Derek Hail | March 20, 2006 at 3:43 pm
You know how I know you’re gay?
YOu put lipstick on in the mirror as a man.
That’s gay?
Cynicharisma | March 20, 2006 at 3:45 pm
Maybe he’s got an audition to be Ronald McDonald.
? shhexycorin ? | March 20, 2006 at 3:49 pm
#4 You’re right, make-up on a man automatically makes him gay.
suzy | March 20, 2006 at 3:54 pm
lol he sorta looks like leonardo dicaprio in the picture on the right lol
SuperSpence | March 20, 2006 at 3:57 pm
#4 You’re right, make-up on a man automatically makes him gay.

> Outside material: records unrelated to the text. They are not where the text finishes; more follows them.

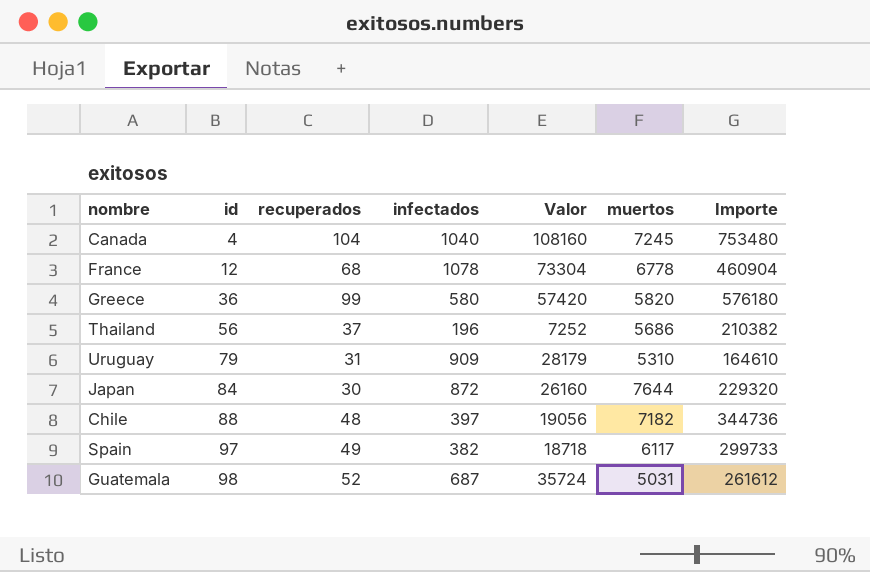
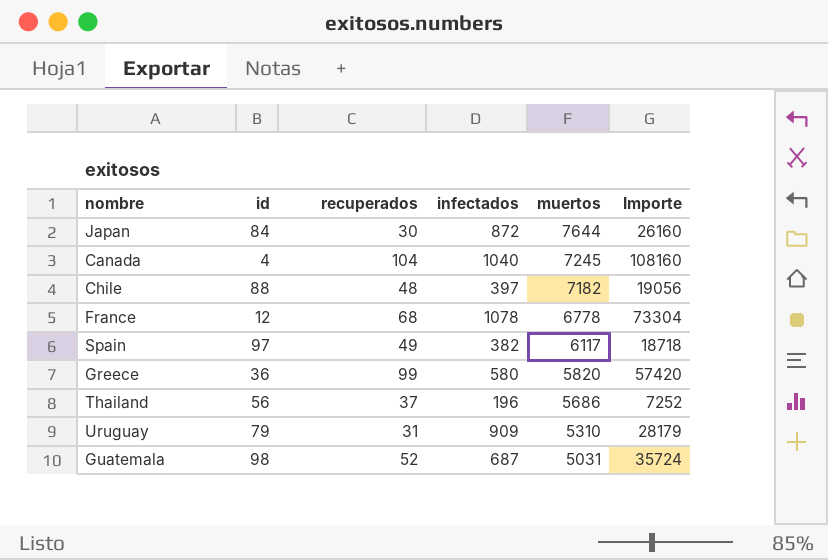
row order: id ascending -> muertos descending
column Valor | formula: [recuperados] * [infectados] -> none
column Importe | formula: [recuperados] * [muertos] -> [recuperados] * [infectados]

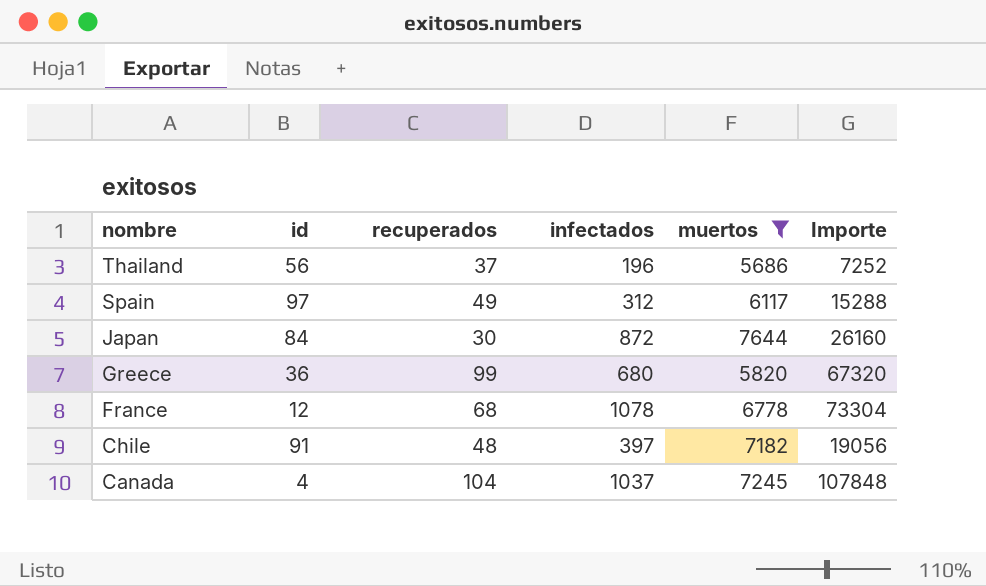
filter: none -> muertos >= 5686
row order: muertos descending -> nombre descending
Spain | infectados: 382 -> 312
Spain | Importe: 18718 -> 15288
Greece | infectados: 580 -> 680
Greece | Importe: 57420 -> 67320
Chile | id: 88 -> 91
Canada | infectados: 1040 -> 1037
Canada | Importe: 108160 -> 107848

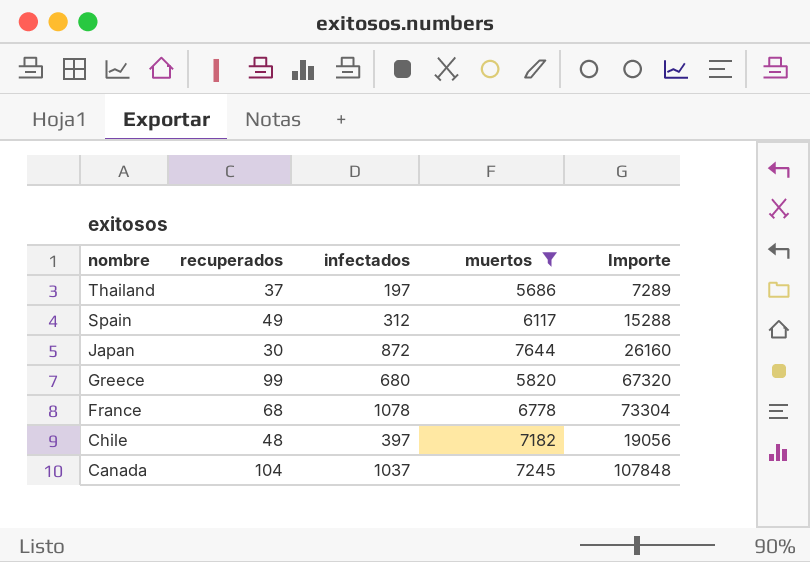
column id | position: 2 -> none
Thailand | infectados: 196 -> 197
Thailand | Importe: 7252 -> 7289

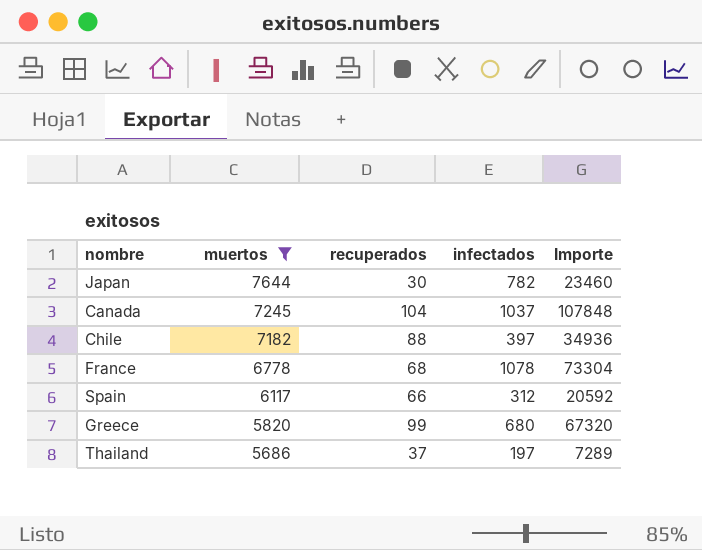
row order: nombre descending -> muertos descending
column muertos | position: 4 -> 2
Japan | infectados: 872 -> 782
Japan | Importe: 26160 -> 23460
Chile | recuperados: 48 -> 88
Chile | Importe: 19056 -> 34936
Spain | recuperados: 49 -> 66
Spain | Importe: 15288 -> 20592

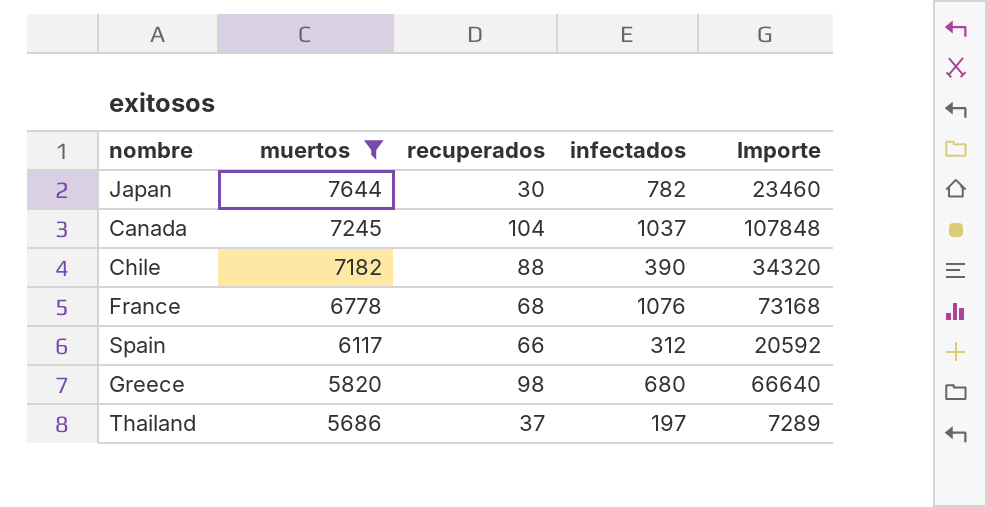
Chile | infectados: 397 -> 390
Chile | Importe: 34936 -> 34320
France | infectados: 1078 -> 1076
France | Importe: 73304 -> 73168
Greece | recuperados: 99 -> 98
Greece | Importe: 67320 -> 66640

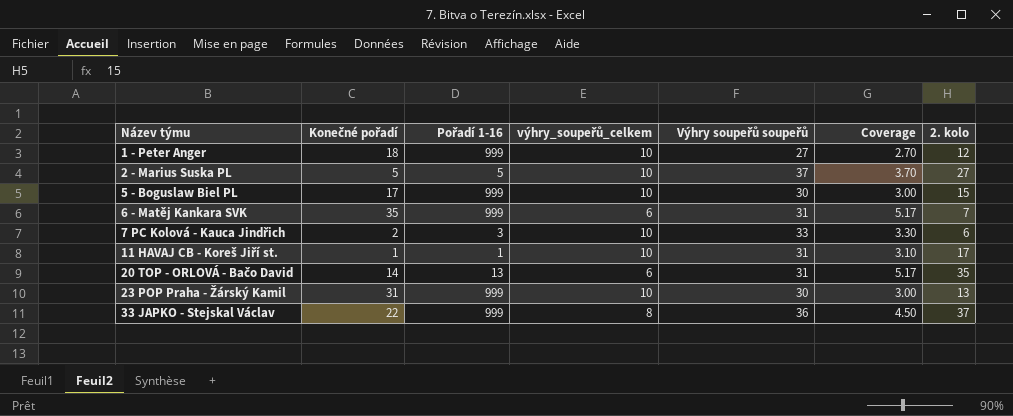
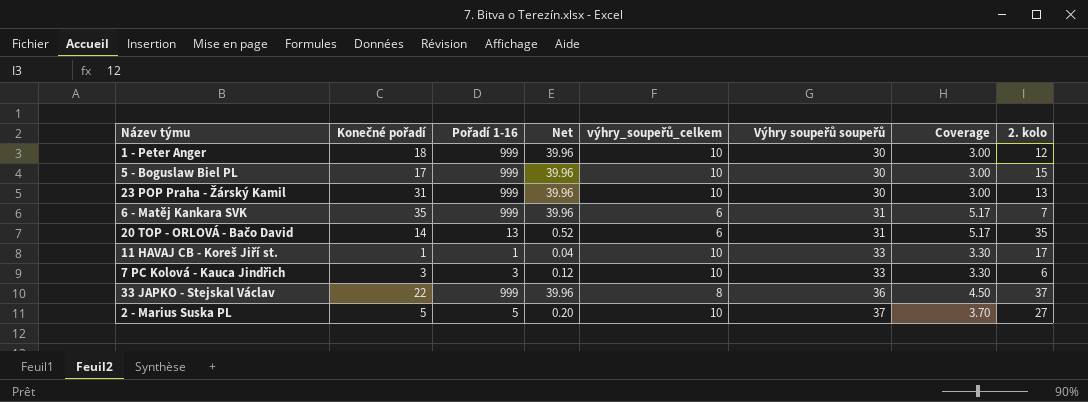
row order: Název týmu ascending -> Výhry soupeřů soupeřů ascending
column Net | formula: none -> [Pořadí 1-16] * 0.04
1 - Peter Anger | Výhry soupeřů soupeřů: 27 -> 30
1 - Peter Anger | Coverage: 2.70 -> 3.00
11 HAVAJ CB - Koreš Jiří st. | Výhry soupeřů soupeřů: 31 -> 33
11 HAVAJ CB - Koreš Jiří st. | Coverage: 3.10 -> 3.30
7 PC Kolová - Kauca Jindřich | Konečné pořadí: 2 -> 3

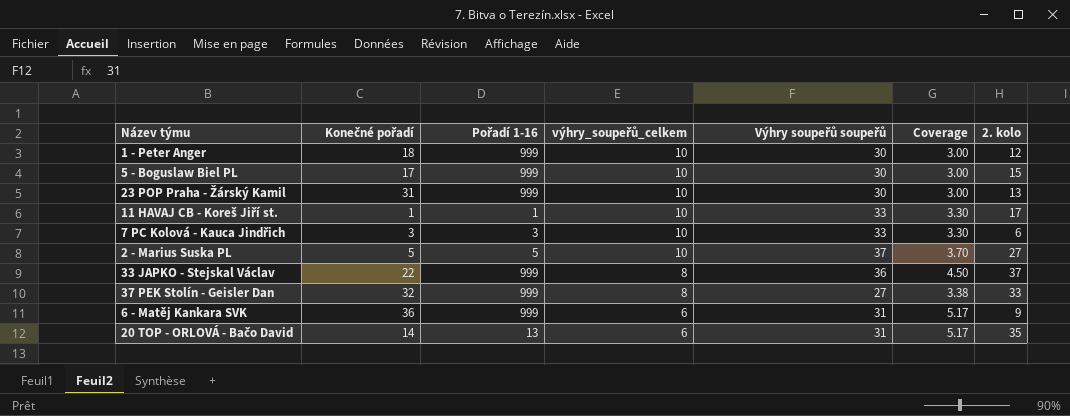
row order: Výhry soupeřů soupeřů ascending -> výhry_soupeřů_celkem descending
column Net | formula: [Pořadí 1-16] * 0.04 -> none
row 37 PEK Stolín - Geisler Dan: none -> 32 | 999 | 8 | 27 | 3.38 | 33
6 - Matěj Kankara SVK | Konečné pořadí: 35 -> 36
6 - Matěj Kankara SVK | 2. kolo: 7 -> 9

REPLY: It doesn’t make him straight, that’s for sure. If Josh Hartnett wants to dress like an Italian prostitute, that’s cool with me. I support his right to his lifestyle and I support the right of pitiful females everywhere to continue to believe he’s heterosexual. Pretty much the same girls who used to say: “Tom Cruise? No way is he gay. He’s not weird either. He’s my top gun and one day he’ll fire a bullet of love right into my heart.”
At least, that’s what I read in in the diary of every girl I dated from 1987-2002.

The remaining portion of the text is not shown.